> Available data:
= = =
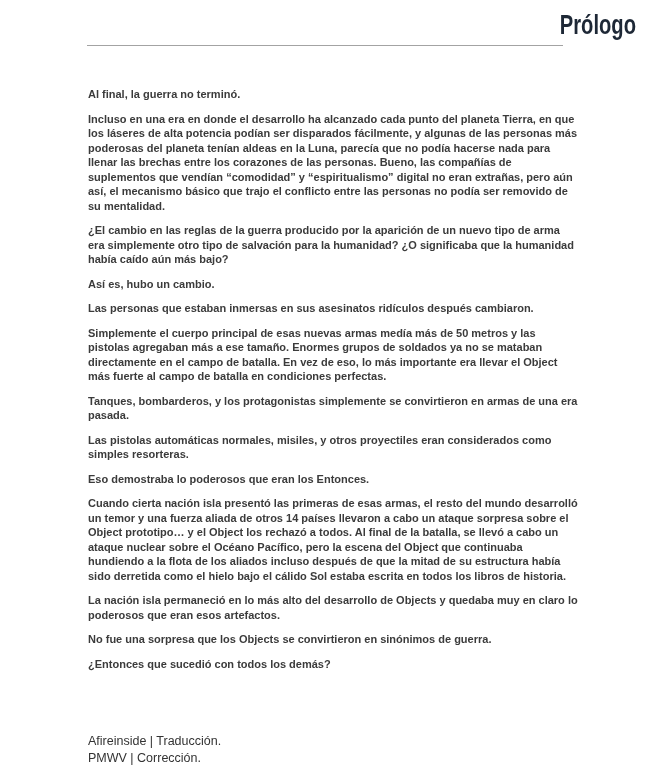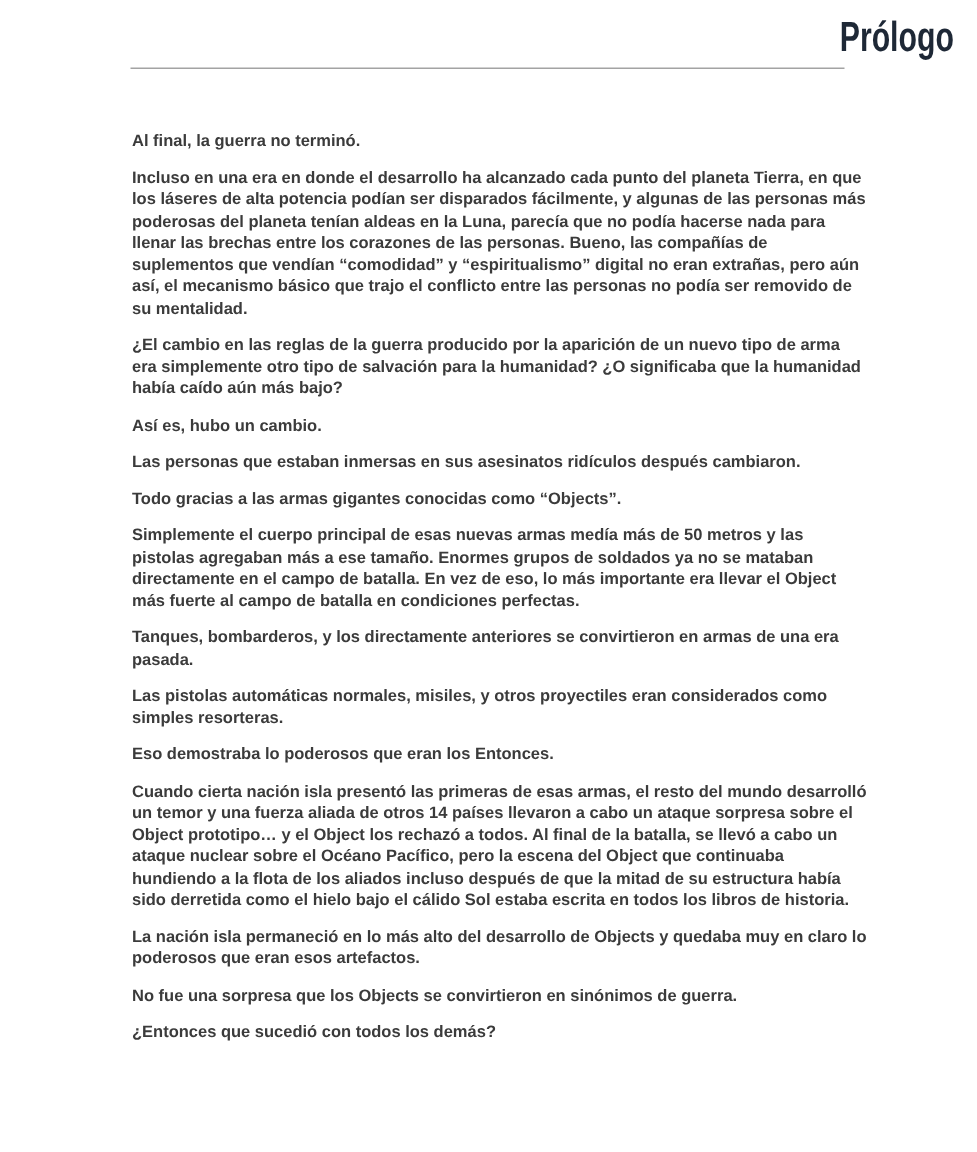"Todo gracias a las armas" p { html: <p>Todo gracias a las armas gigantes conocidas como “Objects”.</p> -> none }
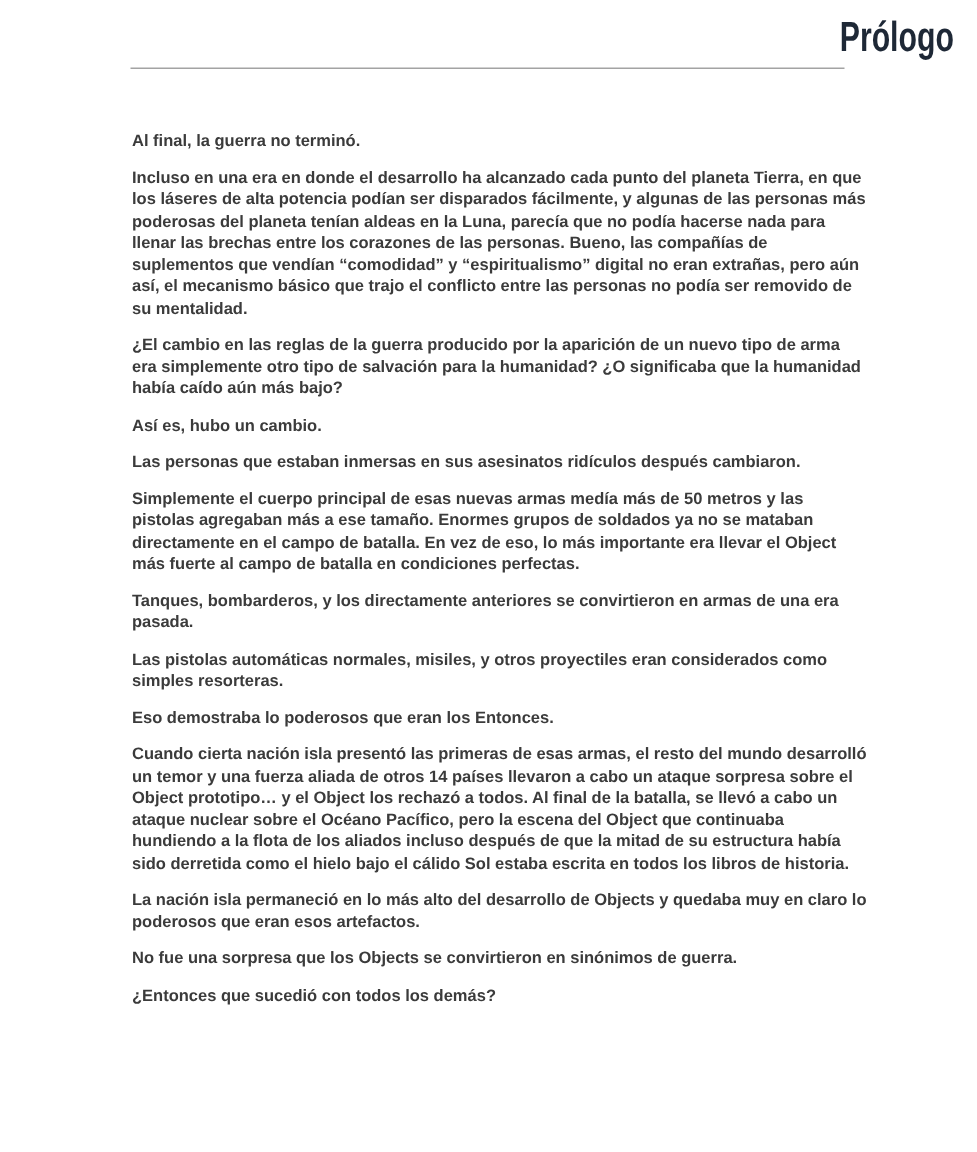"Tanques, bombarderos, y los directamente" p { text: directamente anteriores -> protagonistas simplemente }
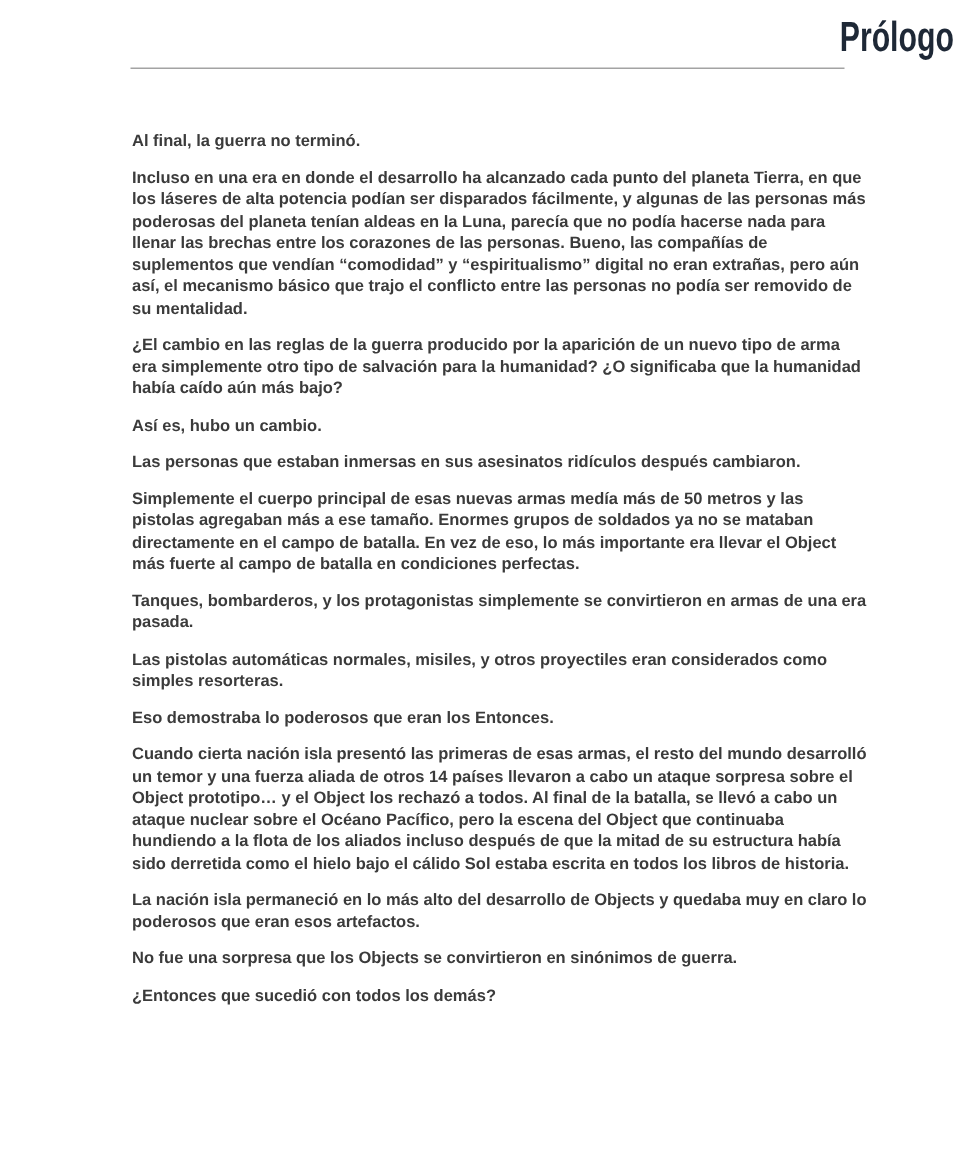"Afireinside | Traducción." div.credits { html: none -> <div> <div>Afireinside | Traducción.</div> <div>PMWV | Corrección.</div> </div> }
= = =
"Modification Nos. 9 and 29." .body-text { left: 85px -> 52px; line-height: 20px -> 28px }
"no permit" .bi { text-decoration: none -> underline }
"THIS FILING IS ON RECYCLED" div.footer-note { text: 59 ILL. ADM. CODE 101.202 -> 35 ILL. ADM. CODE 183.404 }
= = =
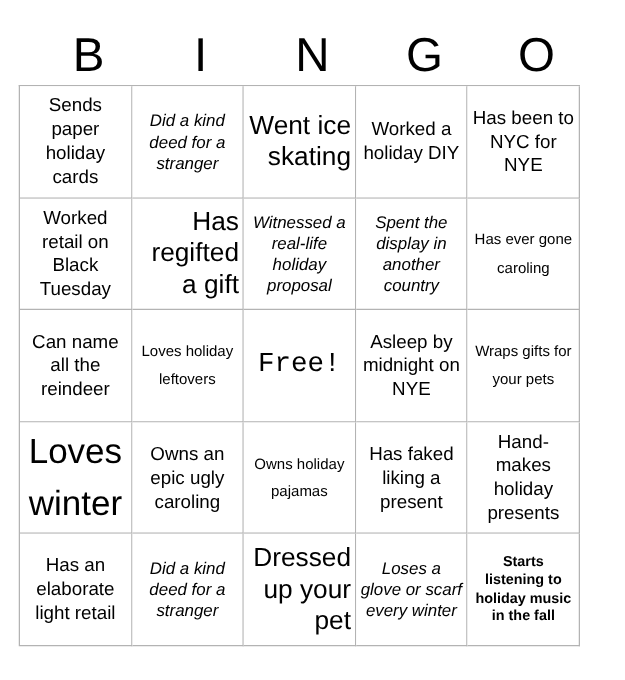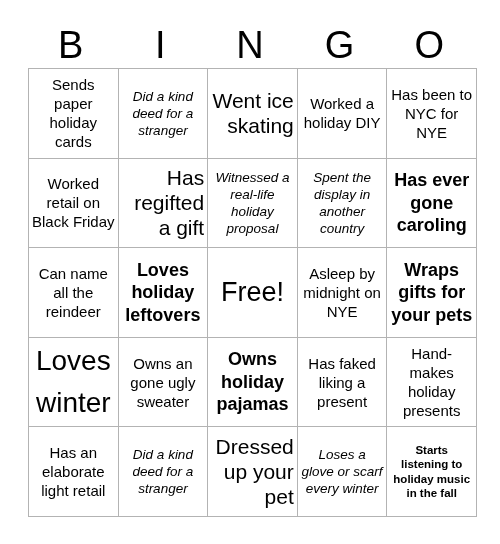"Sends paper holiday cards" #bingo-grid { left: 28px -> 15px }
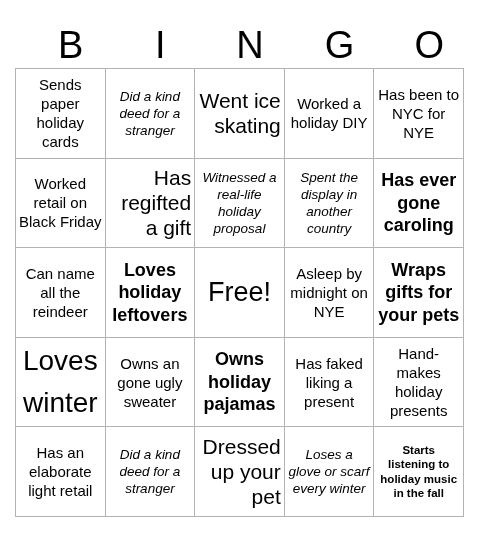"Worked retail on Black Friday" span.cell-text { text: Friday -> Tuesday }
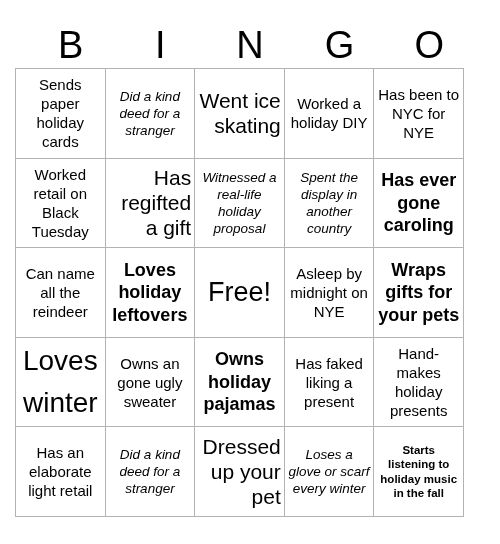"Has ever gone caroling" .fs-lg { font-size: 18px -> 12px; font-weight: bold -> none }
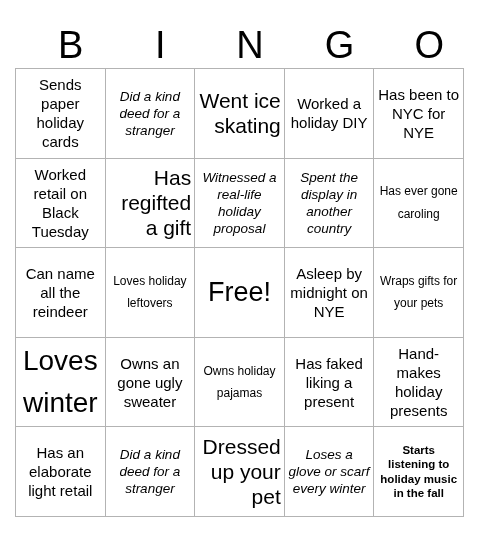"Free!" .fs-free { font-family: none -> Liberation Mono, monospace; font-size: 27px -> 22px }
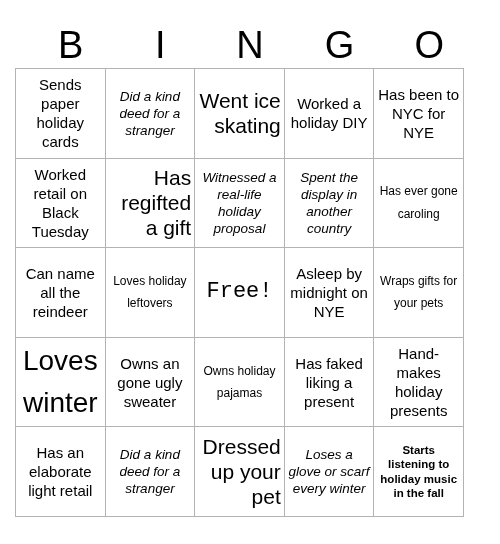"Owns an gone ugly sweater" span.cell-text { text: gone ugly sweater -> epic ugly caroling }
= = =
Exact copy, no pictures. Write out the lines in the entries above, starting with the line with "bombarderos, y los" and going on through the line with "html: none ->", keeping both.

"Tanques, bombarderos, y los directamente" p { text: directamente anteriores -> protagonistas simplemente }
"Afireinside | Traducción." div.credits { html: none -> <div> <div>Afireinside | Traducción.</div> <div>PMWV | Corrección.</div> </div> }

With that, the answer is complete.